Supplied records:

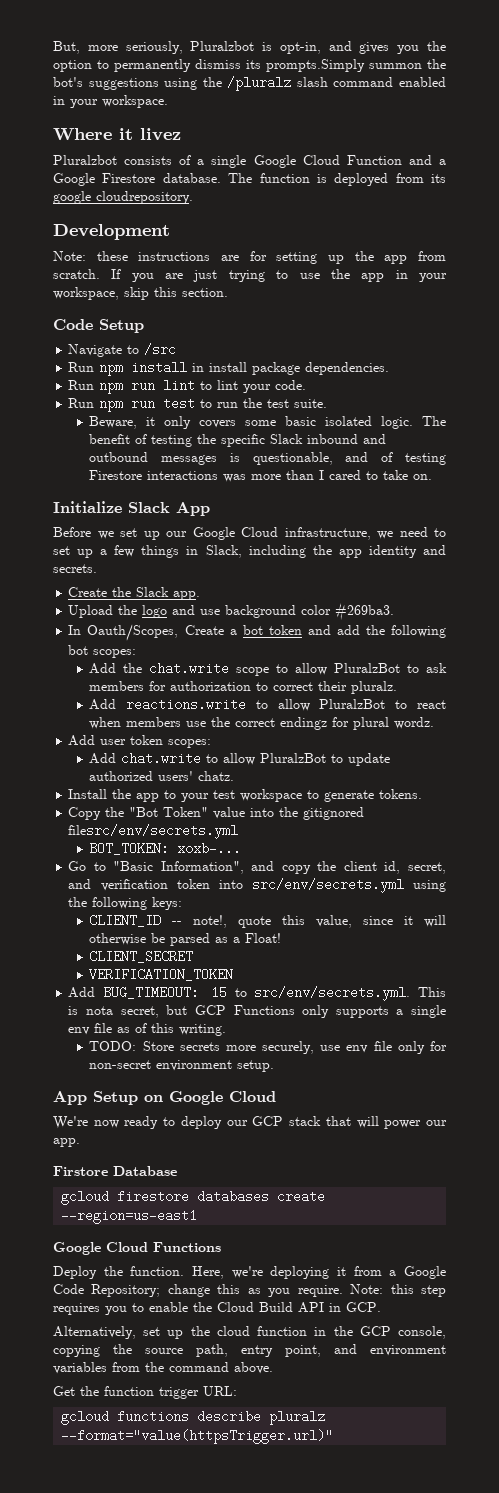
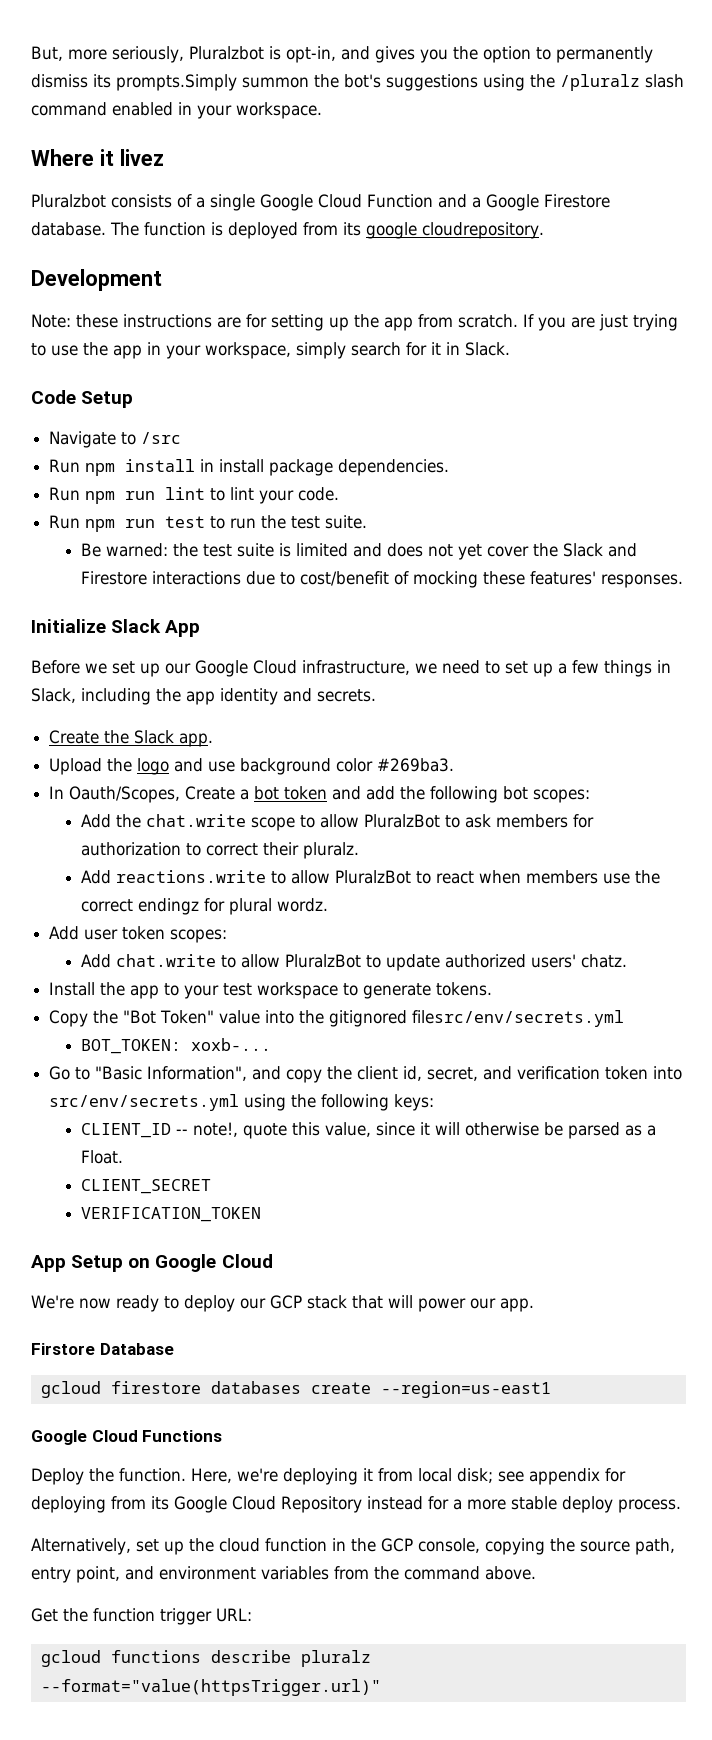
[124,287,228,300] skip this section. -> [296,342,510,359] simply search for it in Slack.
[89,416,446,429] [89,434,387,447] [89,452,446,465] [89,470,433,482] Beware, it only covers some basic isolated logic. The benefit of testing the specific Slack inbound and outbound messages is questionable, and of testing Firestore interactions was more than I cared to take on. -> [81,543,638,560] [81,571,684,588] Be warned: the test suite is limited and does not yet cover the Slack and Firestore interactions due to cost/benefit of mocking these features' responses.
[245,933,282,943] Float! -> [81,1150,124,1164] Float.
[68,986,446,1001] [68,1005,446,1018] [68,1023,227,1036] [89,1041,447,1054] [89,1060,275,1072] // Add BUG_TIMEOUT: 15 to src/env/secrets.yml. This is nota secret, but GCP Functions only supports a single env file as of this writing. // TODO: Store secrets more securely, use env file only for non-secret environment setup. -> (262, 1214) none
[389,1266,446,1279] [53,1284,447,1297] [53,1302,381,1315] a Google Code Repository; change this as you require. Note: this step requires you to enable the Cloud Build API in GCP. -> [418,1468,626,1485] [31,1496,681,1513] local disk; see appendix for deploying from its Google Cloud Repository instead for a more stable deploy process.

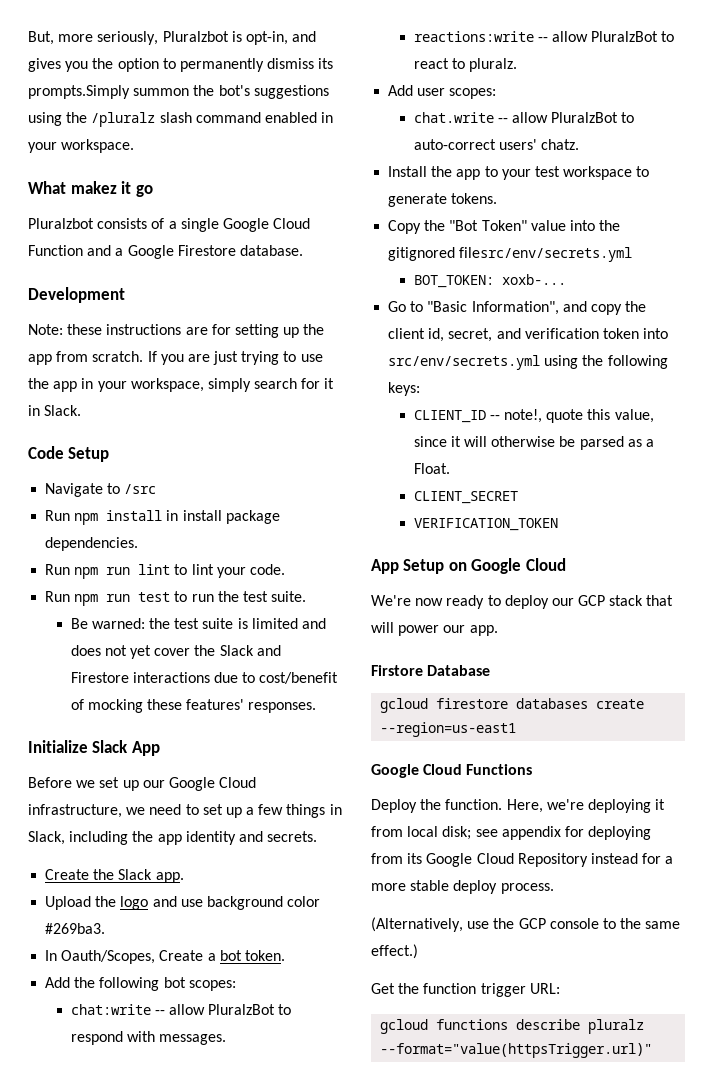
[31,149,164,166] Where it livez -> [28,181,153,197] What makez it go
[110,222,544,239] The function is deployed from its google cloudrepository. -> (303, 250) none
[284,786,396,800] token and add -> [244,950,285,961] [45,977,71,988] token. // Add
[81,814,595,831] [81,842,360,859] [81,870,661,884] [81,898,329,915] Add the chat.write scope to allow PluralzBot to ask members for authorization to correct their pluralz. // Add reactions.write to allow PluralzBot to react when members use the correct endingz for plural wordz. -> [70,1004,292,1015] [70,1031,227,1045] [413,31,675,42] [413,58,518,72] chat:write -- allow PluralzBot to respond with messages. // reactions:write -- allow PluralzBot to react to pluralz.
[122,926,228,943] [81,954,527,971] token scopes: // Add chat.write to allow PluralzBot to update authorized -> [449,88,497,99] [413,112,635,123] [413,139,496,150] scopes: // chat.write -- allow PluralzBot to auto-correct
[31,1538,675,1555] [31,1566,536,1583] Alternatively, set up the cloud function in the GCP console, copying the source path, entry point, and environment variables from the command above. -> [371,917,681,932] [371,944,418,959] (Alternatively, use the GCP console to the same effect.)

Task: Lines in the material above that include the string "this" should be listed.

Reply:
[124,287,228,300] skip this section. -> [296,342,510,359] simply search for it in Slack.
[68,986,446,1001] [68,1005,446,1018] [68,1023,227,1036] [89,1041,447,1054] [89,1060,275,1072] // Add BUG_TIMEOUT: 15 to src/env/secrets.yml. This is nota secret, but GCP Functions only supports a single env file as of this writing. // TODO: Store secrets more securely, use env file only for non-secret environment setup. -> (262, 1214) none
[389,1266,446,1279] [53,1284,447,1297] [53,1302,381,1315] a Google Code Repository; change this as you require. Note: this step requires you to enable the Cloud Build API in GCP. -> [418,1468,626,1485] [31,1496,681,1513] local disk; see appendix for deploying from its Google Cloud Repository instead for a more stable deploy process.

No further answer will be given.